Klandestine Interaktivität. „Wir unterhalten uns durchaus, allerdings in einem privaten Chat; im Hörsaal tratscht man ja auch in der letzten Reihe.“

Diversität. „Ich spreche nicht gut genug Deutsch.“ – „Ich kann mich besser konzentrieren, wenn ich nur die Stimme höre.“ – „Ich sitze im Rollstuhl und werde endlich nicht als der mit dem Manko wahrgenommen.“

Konformität. „Die anderen Leute sind ja auch stumm und unsichtbar.“ – „Ich könnte etwas Brauchbares beitragen, will aber nicht als Streber rüberkommen.“

Nicht erkennbarer Nutzen. „Der Dozent hat eine schlechte Internetverbindung, ist unvorbereitet und fragt, ob die Kursteilnehmer weiterwüssten.“

Andere Tätigkeiten. „Ich muss nebenbei arbeiten / abspülen / das Kind wickeln.“ – „Ich muss nebenbei einer zweiten Veranstaltung folgen.“

Viele Menschen, viele Erklärungen

Diese Gründe weisen eine überraschende Vielfalt auf. Deshalb wird es wohl kein Patentrezept geben, um den Vorhang wieder zu lüften. Einige der Bemerkungen sprechen sogar dafür, dass es zumindest individuell sehr hilfreich sein kann, auf eine Beteiligung mit eigenem Bild und Ton zu verzichten.

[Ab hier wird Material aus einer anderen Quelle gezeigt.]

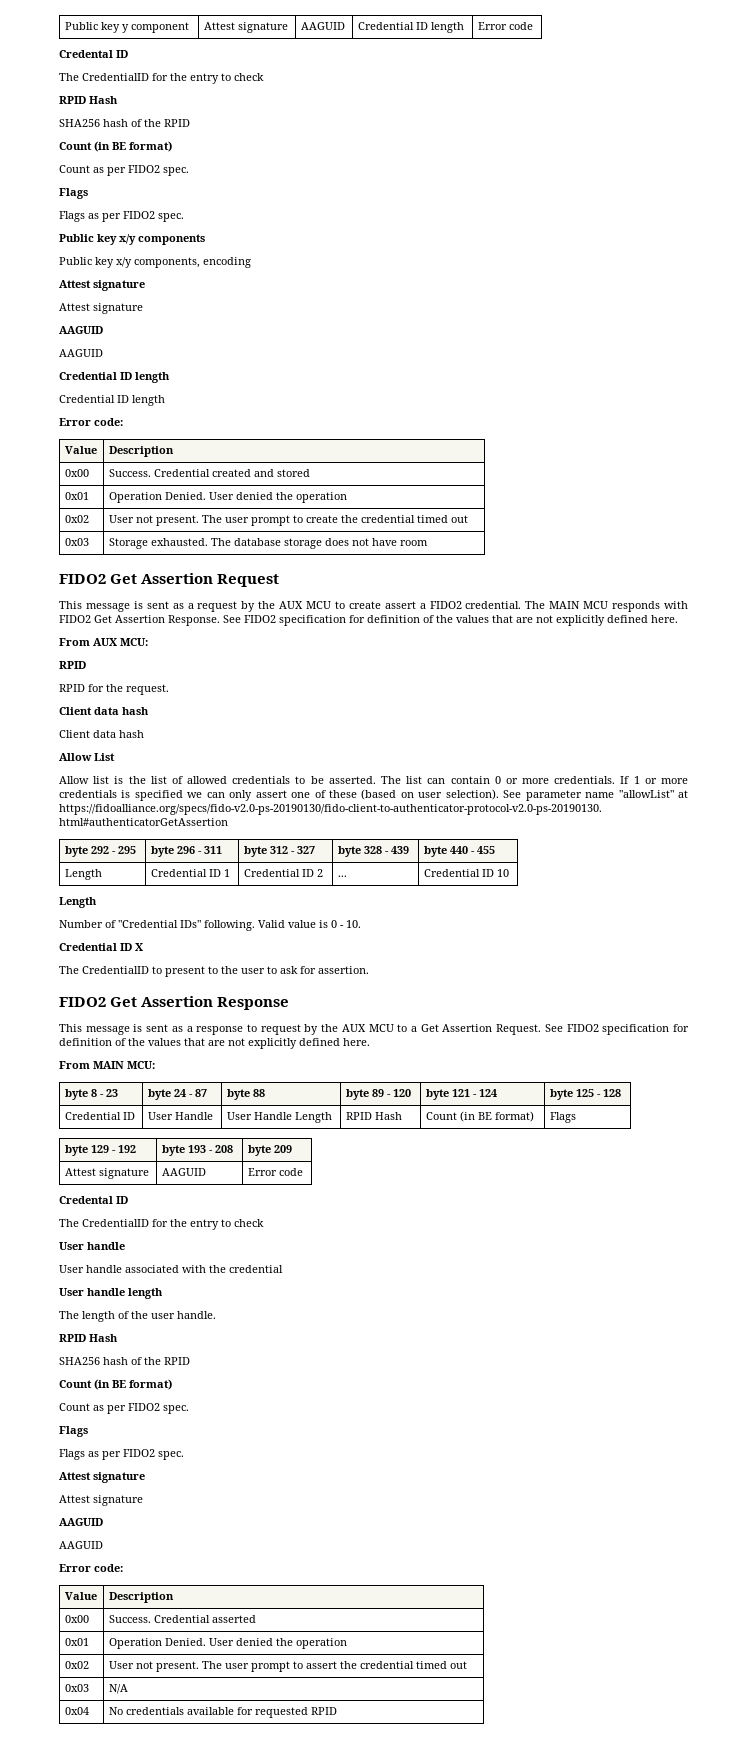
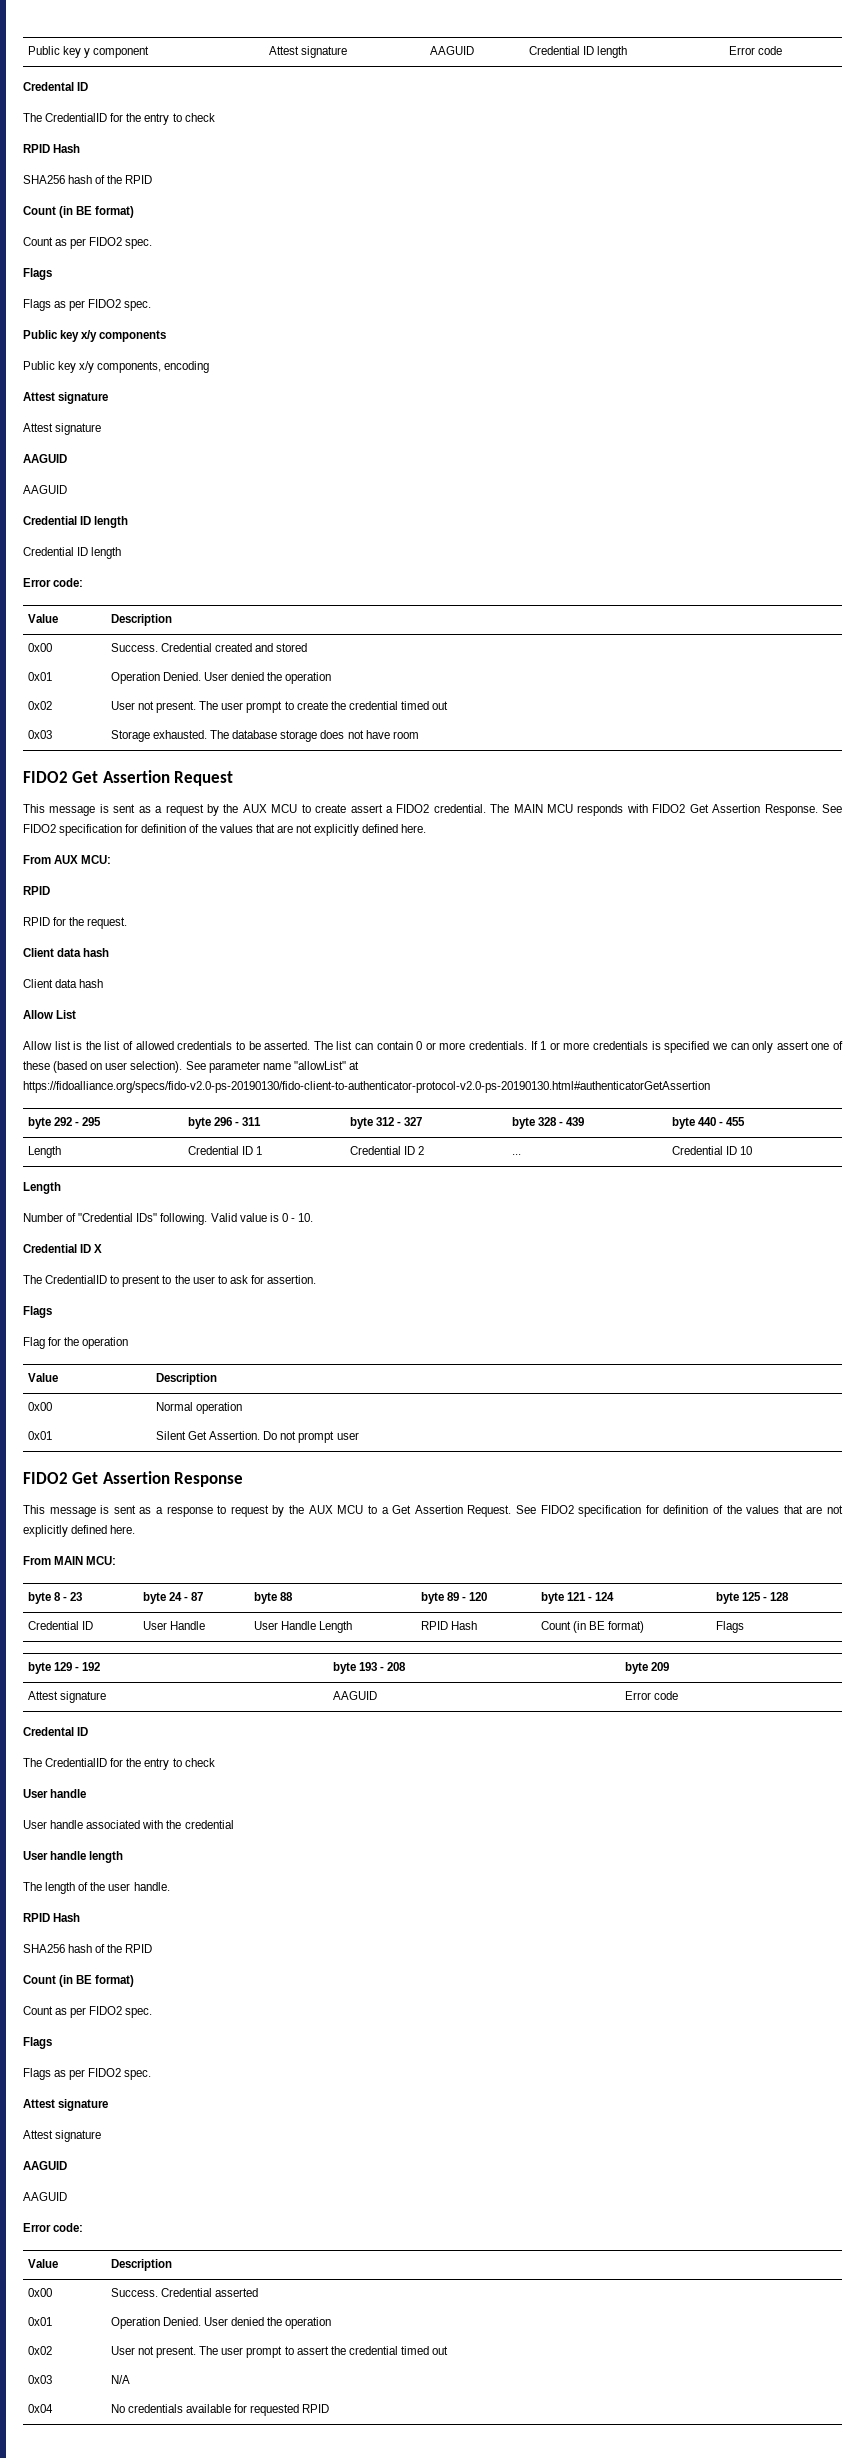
(369, 970) none -> [23,1306,52,1318] [23,1337,129,1349] [27,1373,58,1382] [155,1373,217,1385] [27,1402,52,1411] [155,1402,242,1414] [27,1431,52,1440] [155,1431,359,1443] // Flags // Flag for the operation // Value | Description // 0x00 | Normal operation // 0x01 | Silent Get Assertion. Do not prompt user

Eine Rezeptidee besteht darin, jede Sitzung zum Warmwerden mit einer kurzen Breakout-Session in kleinen, unbeaufsichtigten Gruppen zu beginnen. Hier scheint die Kommunikation – oft oder manchmal – besser zu funktionieren; vielleicht lässt sich dies in die gemeinsame Sitzung nach dem Breakout hinüberretten. Allerdings höre ich, dass sogar Breakout-Sessions von dem folgenden, fundamentalen Problem betroffen sein können: „[M]any students resist active learning techniques on the grounds that they feel they are not learning“.